Bor is a city and a county in the central region of South Sudan. Jonglei State also has its headquarters in Bor. By 1906, Bor District was part Mongalla Province but later transferred to Upper Nile Province.  In 1909–1910, people started resettling along the northern border of the Bor-Duk district, with the aim of separating Nuer and Dinka communities, who had formerly lived together.  The Bor-Duk district was later redesignated "Bor County," divided into two in August 2001, and then divided into three counties in 2003: Bor County, Twic East County, and Duk County.  Greater Bor refers to the entirety of the former Bor-Duk District, from  Cuei-keer in Kolnyang, to the south, to Cuei-thon in the former Duk County, to the north.

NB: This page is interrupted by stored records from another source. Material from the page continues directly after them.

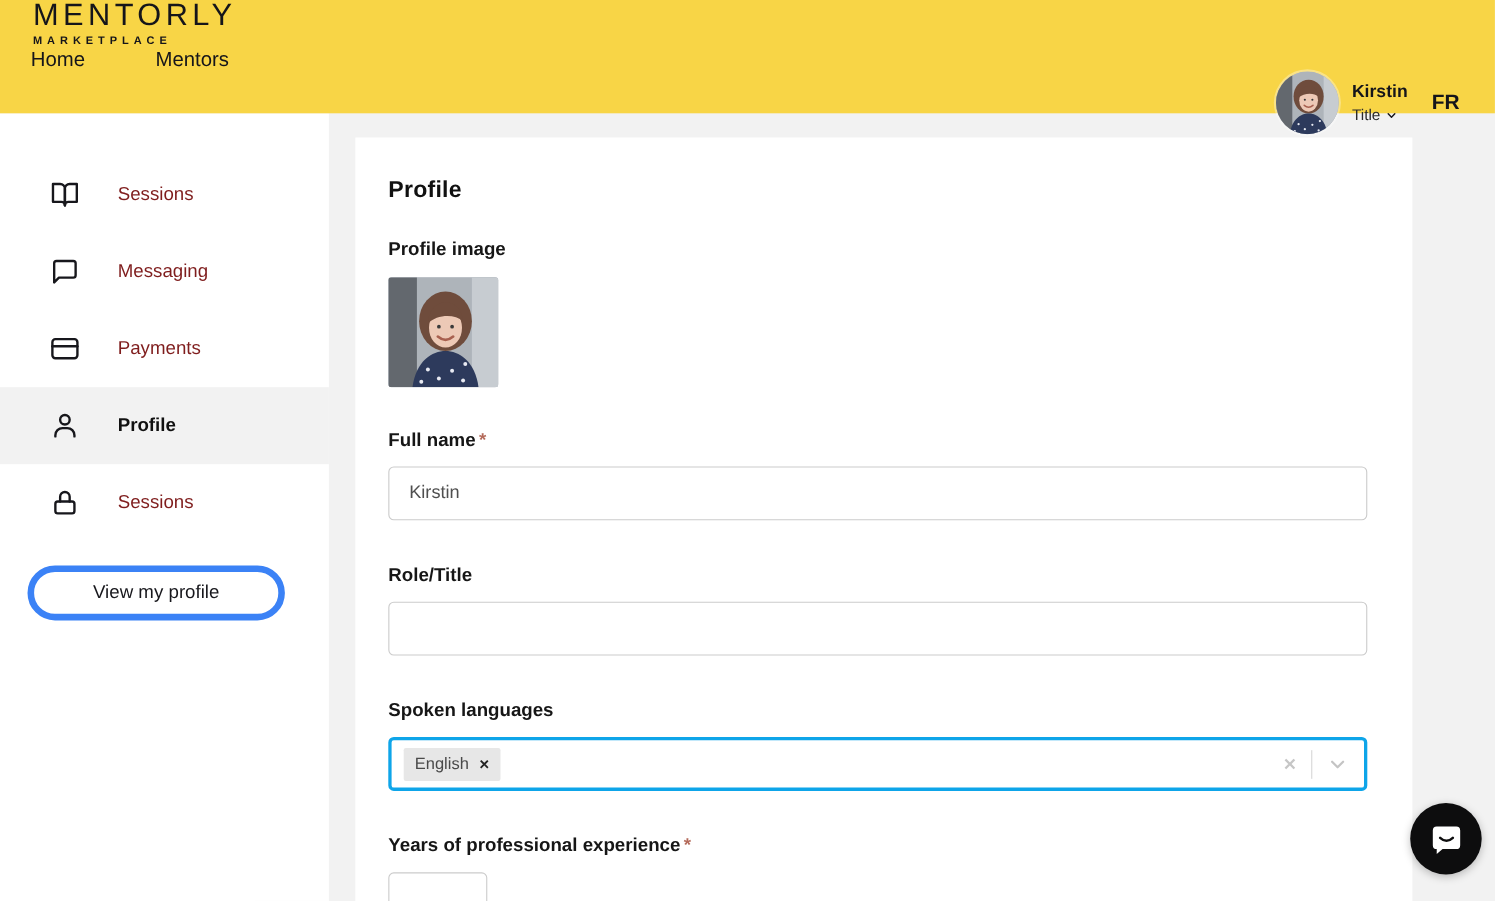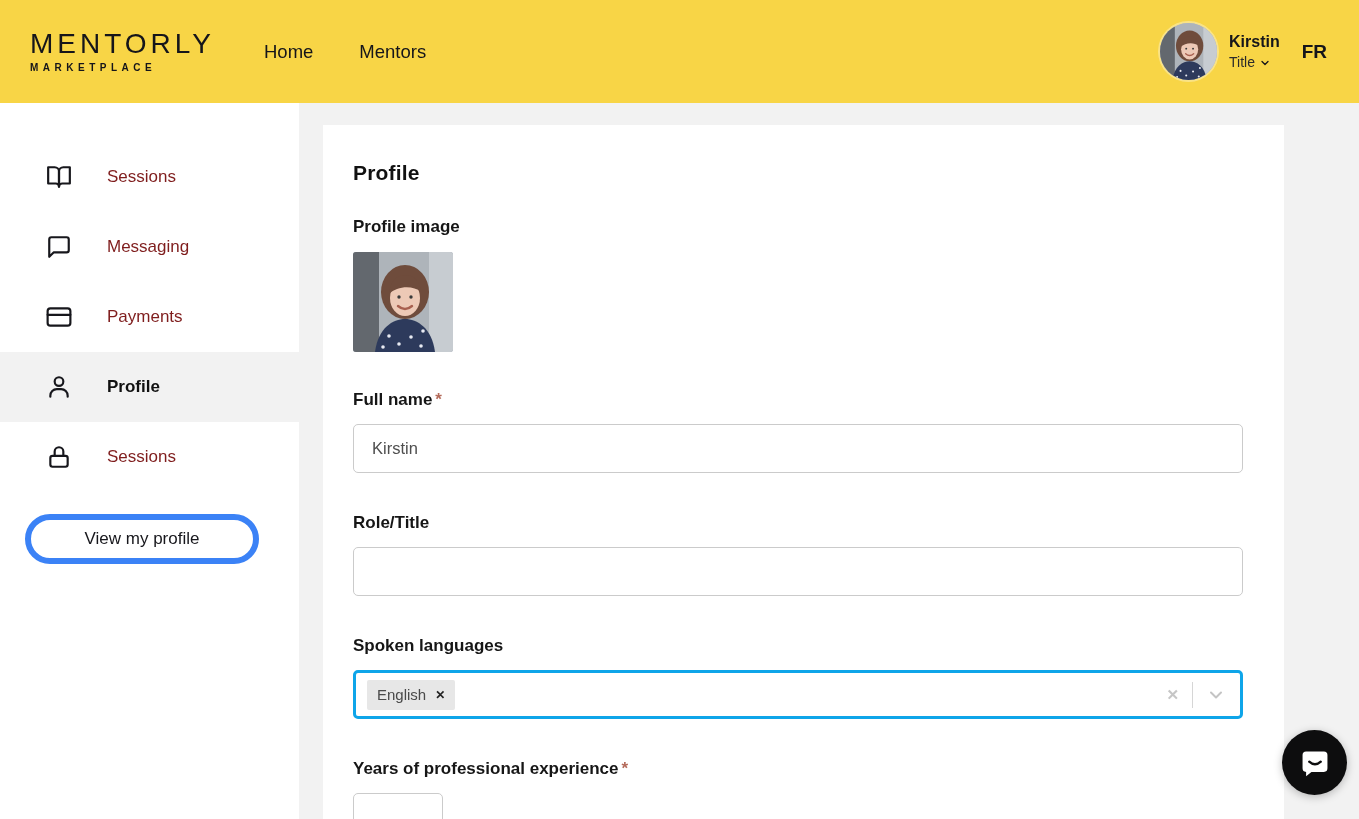--- a/index.html
+++ b/index.html
@@ -8,33 +8,34 @@
     font-family:"Liberation Sans", sans-serif;
     background:#f2f2f2;
     color:#1a1a1a;
     position:relative;
   }
 
   
   .header {
     position:absolute; top:0; left:0; width:1359px; height:103px;
     background:#f8d546;
-    display:flex; align-items:center;
+    display:flex; 
     z-index:5;
+    flex-direction:column;
   }
   .logo { margin-left:30px; width:206px; cursor:pointer; }
   .logo-title {
     font-size:28px; font-weight:400; letter-spacing:4px;
     color:#15151a; line-height:1;
   }
   .logo-sub {
     font-size:10px; font-weight:700; letter-spacing:4.5px;
     color:#15151a; margin-top:4px;
   }
-  .nav { display:flex; gap:46px; margin-left:28px; }
+  .nav { display:flex; gap:64px; margin-left:28px; }
   .nav a {
     font-size:18.5px; color:#15151a; text-decoration:none; cursor:pointer;
   }
   .user-cluster {
     margin-left:auto; margin-right:32px;
     display:flex; align-items:center;
   }
   .avatar {
     width:57px; height:57px; border-radius:50%;
     overflow:hidden; flex:none; background:#b6bcc2;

Bor County comprises five Payams, namely: Kolnyang, Anyidi, Makuach, Baidit and Jalle.  It is bordered by Twi East And Duk counties to the north, Lake State to the west, Pibor to the east,  Central and Eastern Equatoria States, to the south.  In 2016 Bor County was sub-divided into Bor Payam and five counties, each containing a single payam.  These division were Bor County (Kolnyang Payam), Bor East County (Anyidi Payam), Bor Central County (Makuach Payam), Bor West County (Baidit Payam), and Bor North County (Jalle Payam).